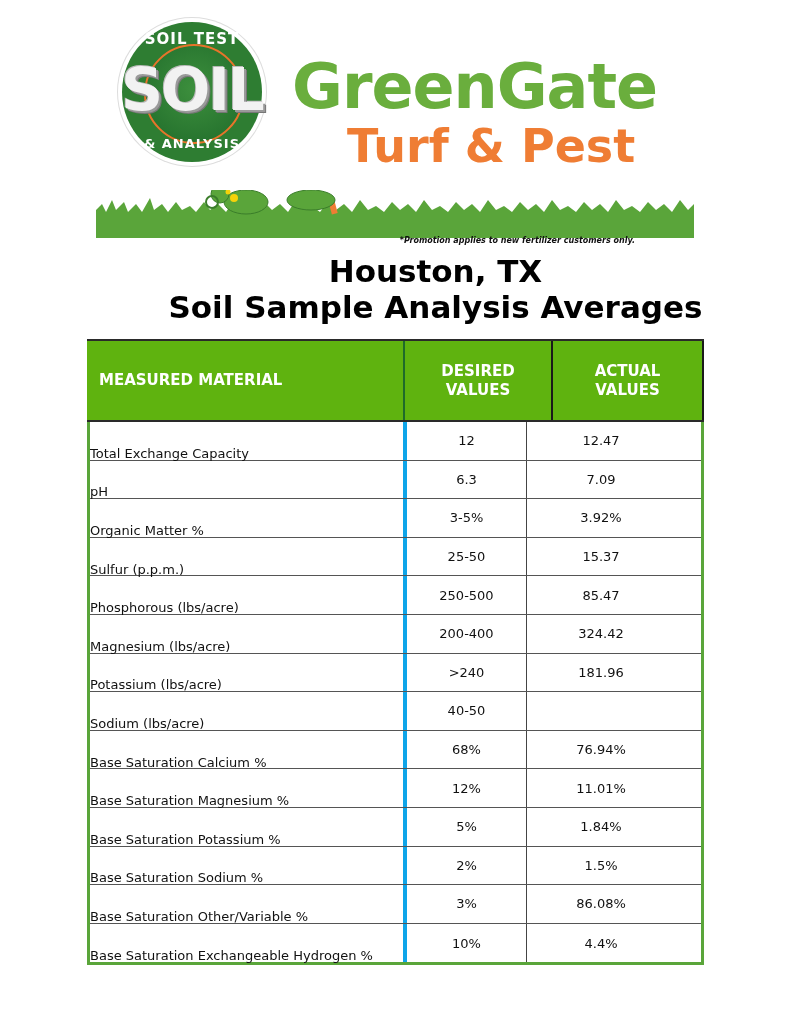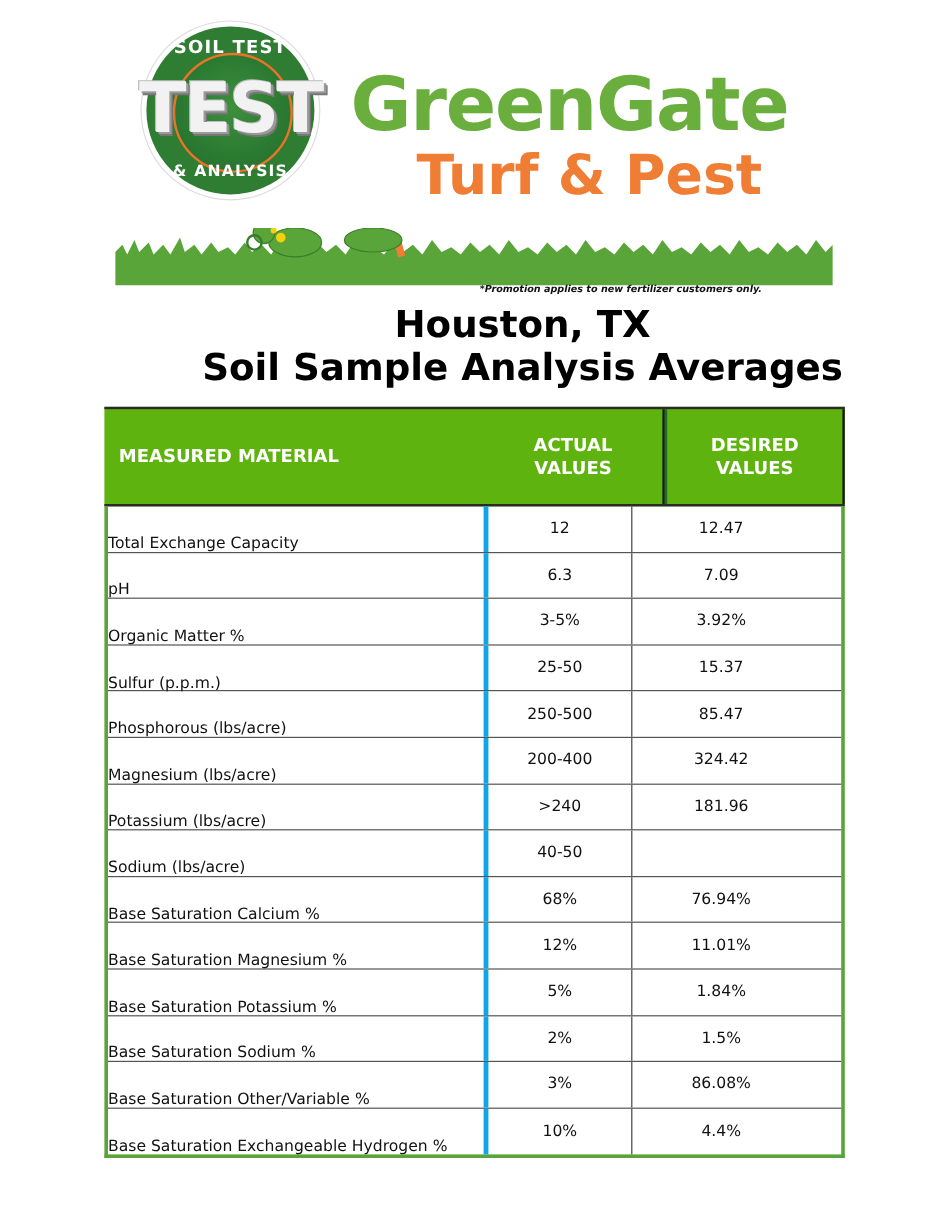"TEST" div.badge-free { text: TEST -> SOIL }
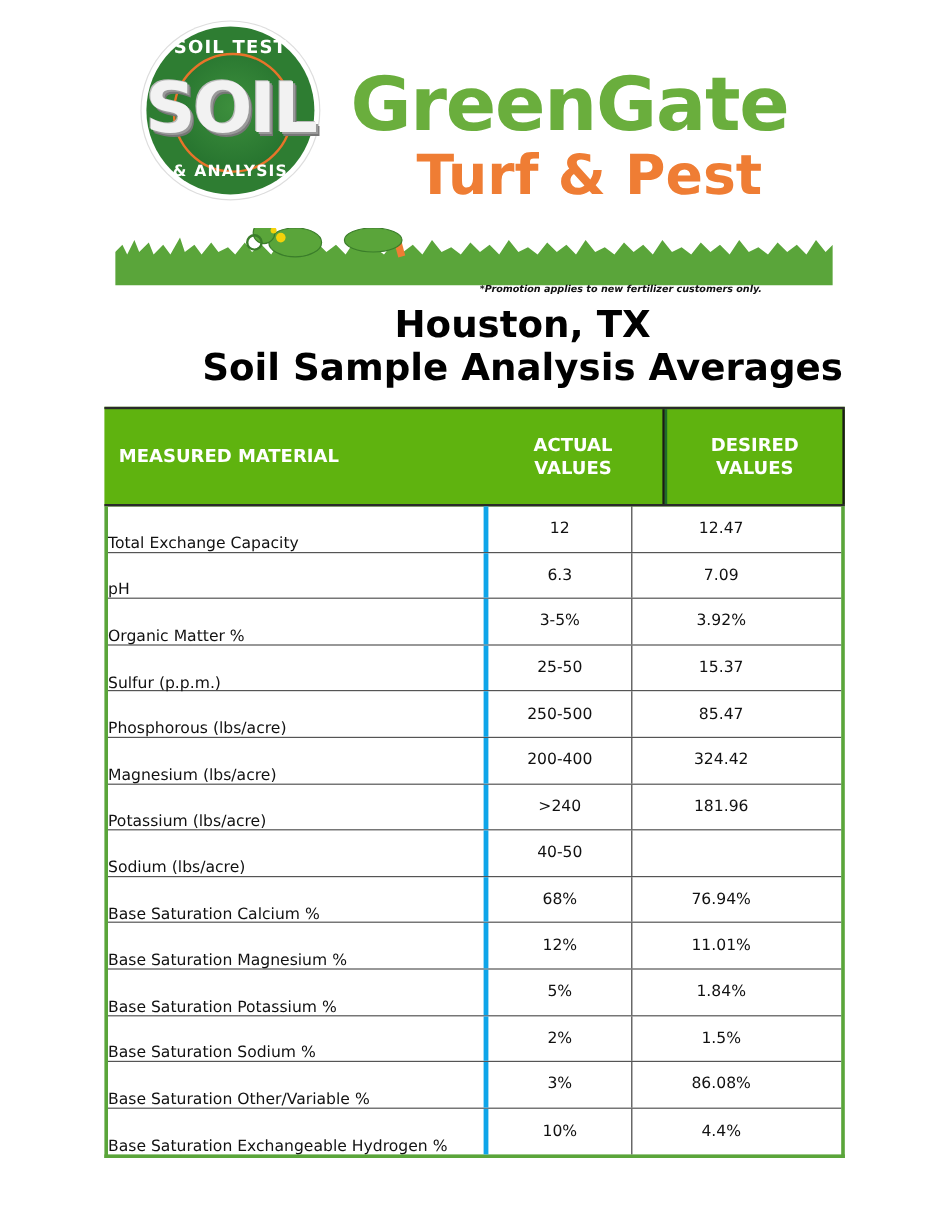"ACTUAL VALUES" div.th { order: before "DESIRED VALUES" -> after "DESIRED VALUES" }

==

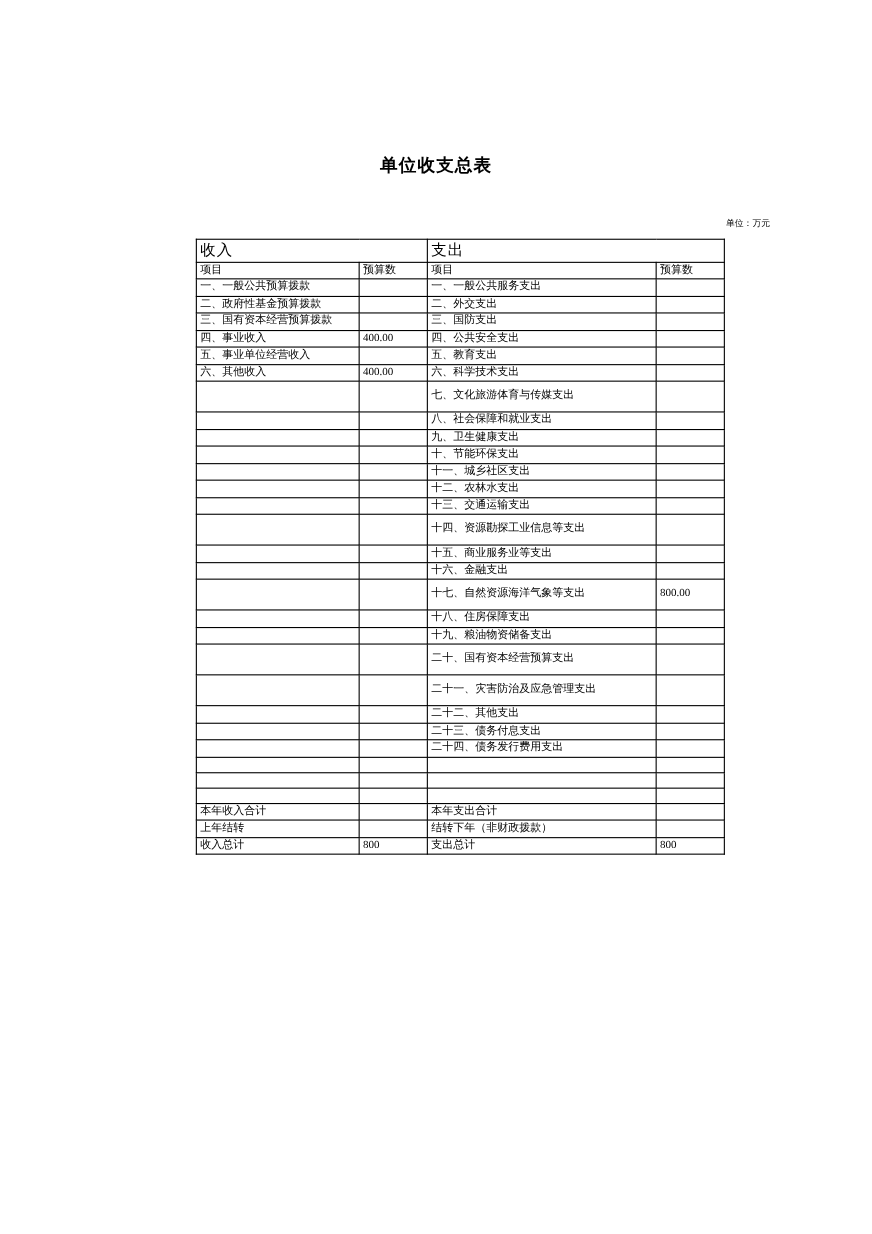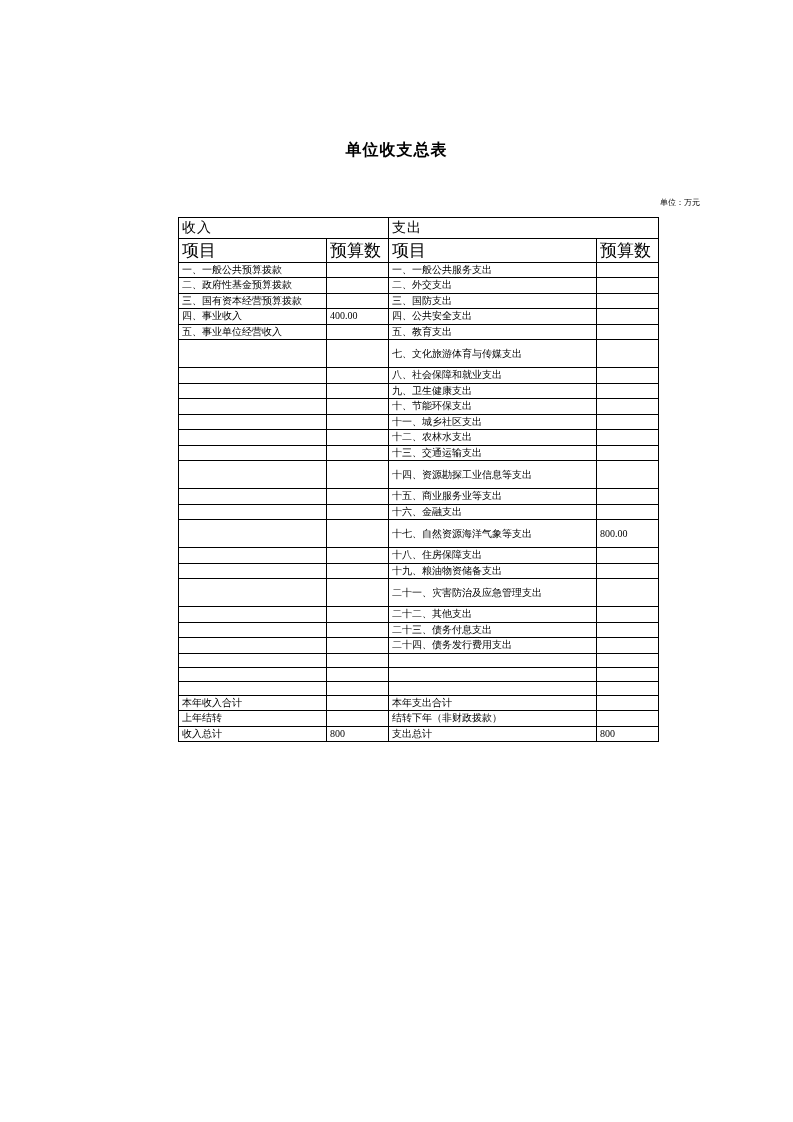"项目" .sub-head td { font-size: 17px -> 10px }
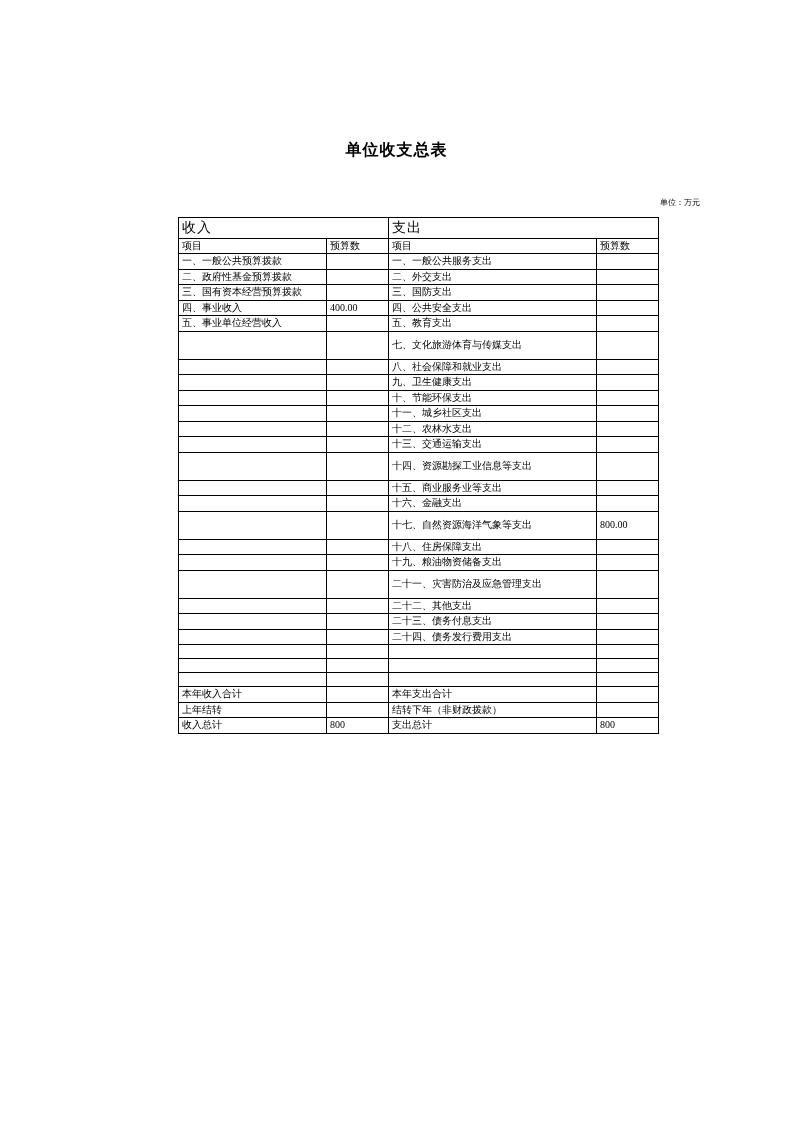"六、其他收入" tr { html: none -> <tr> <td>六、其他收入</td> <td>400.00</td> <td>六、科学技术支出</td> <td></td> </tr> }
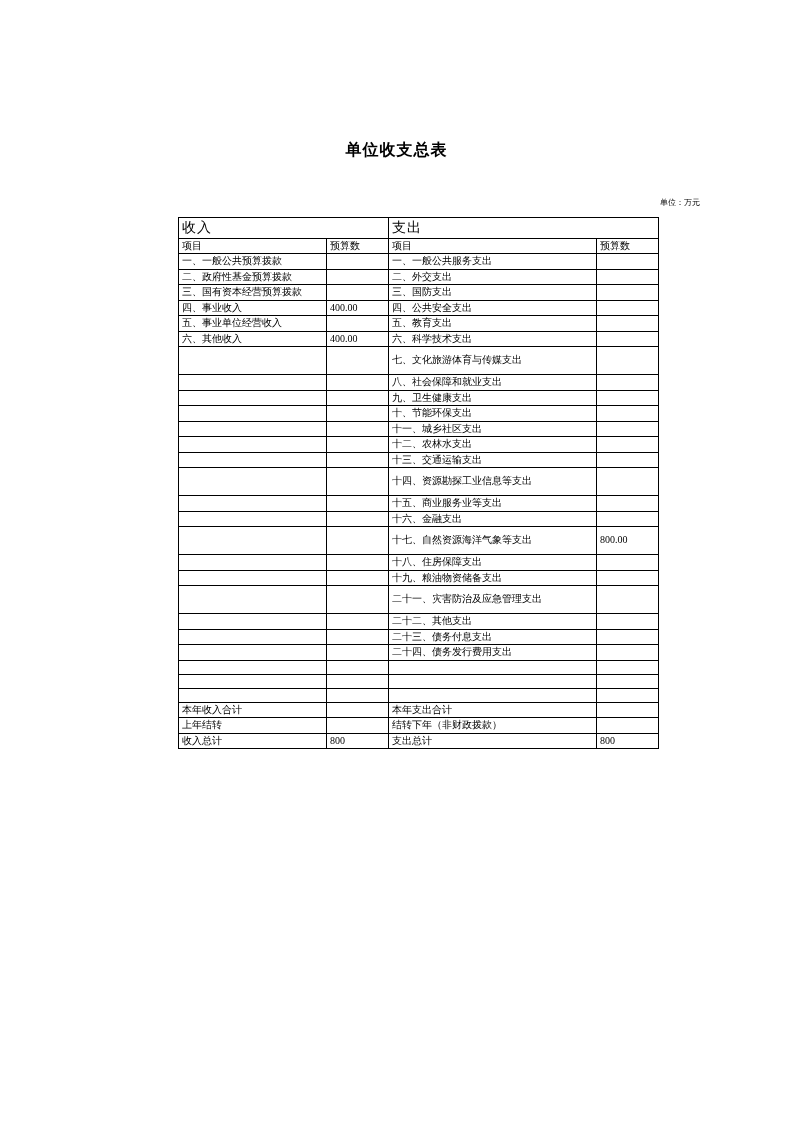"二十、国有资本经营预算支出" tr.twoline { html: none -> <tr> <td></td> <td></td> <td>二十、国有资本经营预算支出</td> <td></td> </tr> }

---

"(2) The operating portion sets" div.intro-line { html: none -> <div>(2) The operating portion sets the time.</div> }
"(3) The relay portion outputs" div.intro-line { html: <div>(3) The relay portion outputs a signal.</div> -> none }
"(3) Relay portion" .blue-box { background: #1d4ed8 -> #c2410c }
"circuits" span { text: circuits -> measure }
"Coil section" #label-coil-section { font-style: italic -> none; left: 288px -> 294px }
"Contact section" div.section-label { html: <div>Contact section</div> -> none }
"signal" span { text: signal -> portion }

▸ REQUIRED WORK
From the material above, copy every line that has the word "intro" in it.

▸ TASK RESPONSE
"(2) The operating portion sets" div.intro-line { html: none -> <div>(2) The operating portion sets the time.</div> }
"(3) The relay portion outputs" div.intro-line { html: <div>(3) The relay portion outputs a signal.</div> -> none }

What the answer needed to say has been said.